(Change listing data)

* * * * *

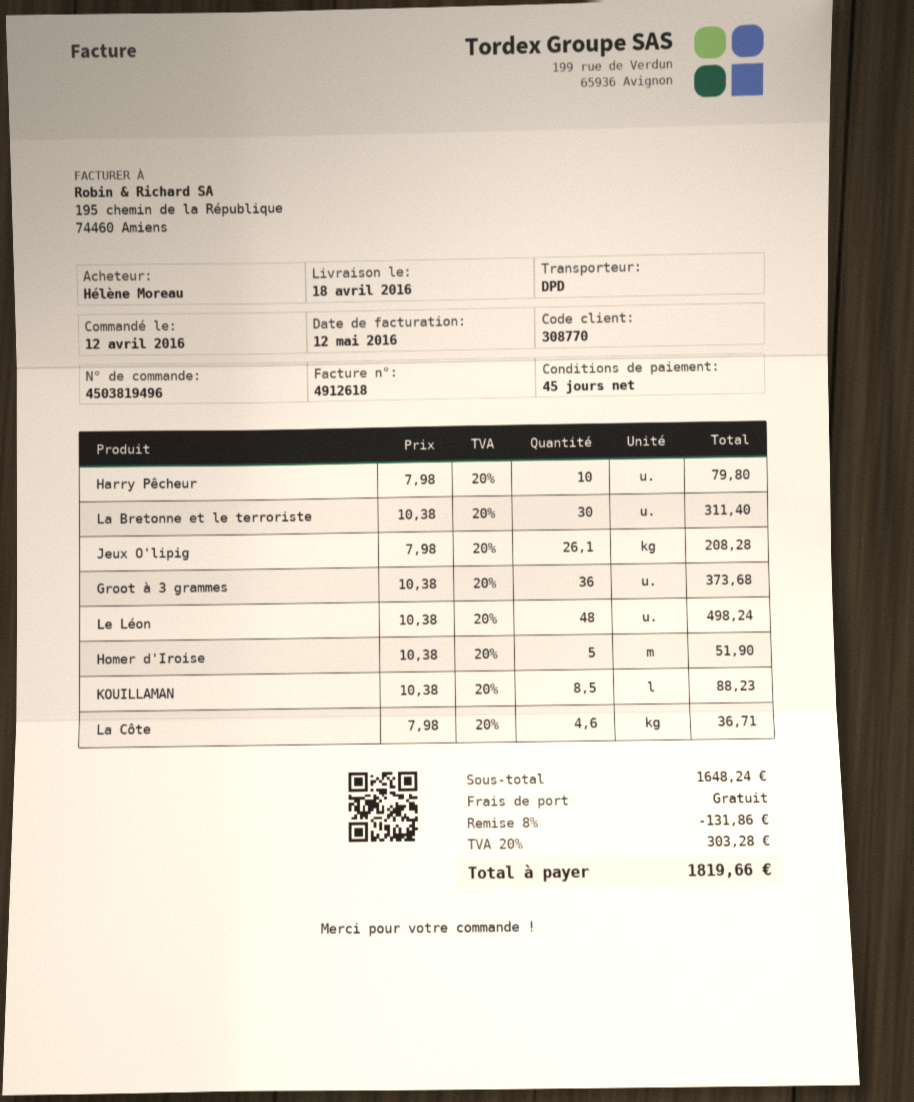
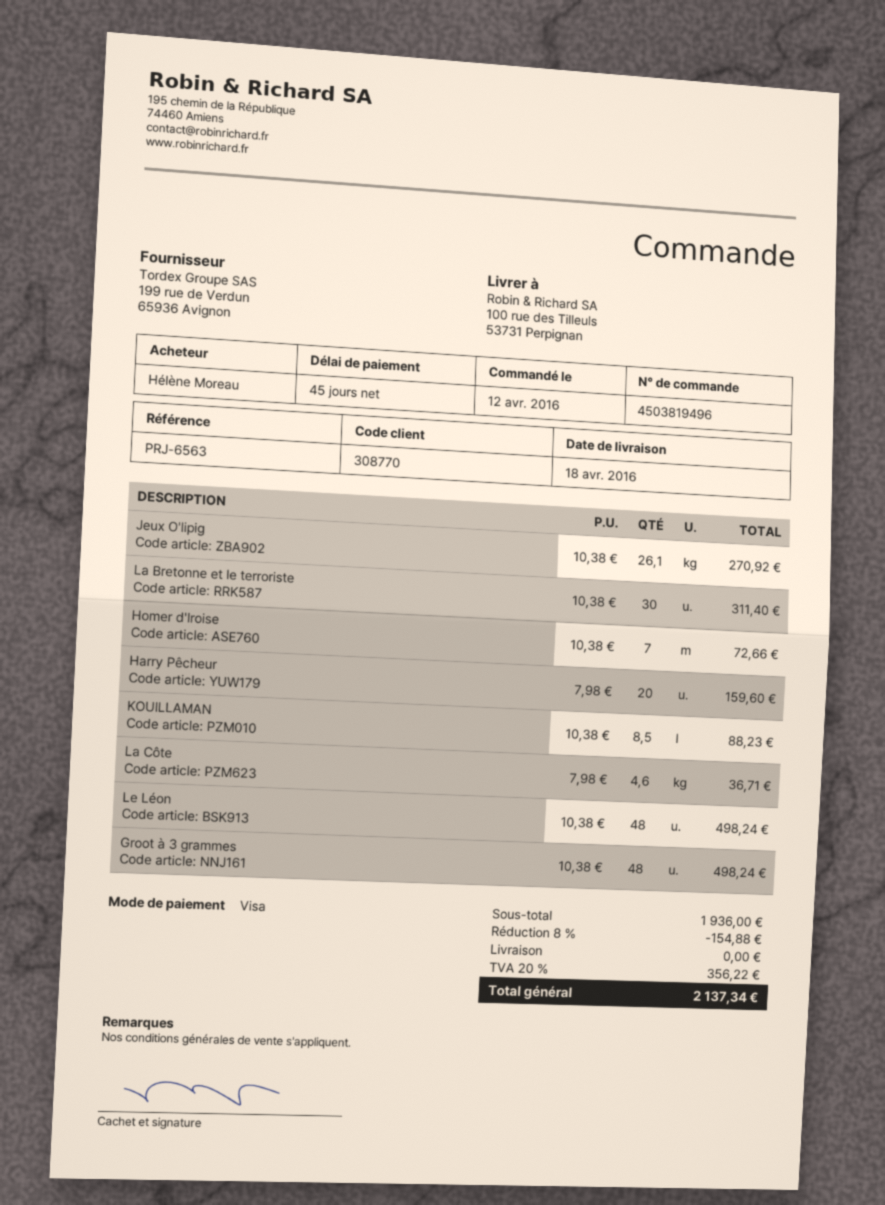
Harry Pêcheur: 10 x 7.98 = 79.80 -> 20 x 7.98 = 159.60
Jeux O'lipig: 26.1 x 7.98 = 208.28 -> 26.1 x 10.38 = 270.92
Groot à 3 grammes: 36 x 10.38 = 373.68 -> 48 x 10.38 = 498.24
Homer d'Iroise: 5 x 10.38 = 51.90 -> 7 x 10.38 = 72.66
subtotal: 1648.24 -> 1936.00
discount: 8% = 131.86 -> 8% = 154.88
tax: 20% = 303.28 -> 20% = 356.22
total: 1819.66 -> 2137.34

* * * * *

**WHAT IS BEING ASKED:** In the answer, the entries must appear exactly as above, without the images.

**ANSWER SECTION:**
Harry Pêcheur: 10 x 7.98 = 79.80 -> 20 x 7.98 = 159.60
Jeux O'lipig: 26.1 x 7.98 = 208.28 -> 26.1 x 10.38 = 270.92
Groot à 3 grammes: 36 x 10.38 = 373.68 -> 48 x 10.38 = 498.24
Homer d'Iroise: 5 x 10.38 = 51.90 -> 7 x 10.38 = 72.66
subtotal: 1648.24 -> 1936.00
discount: 8% = 131.86 -> 8% = 154.88
tax: 20% = 303.28 -> 20% = 356.22
total: 1819.66 -> 2137.34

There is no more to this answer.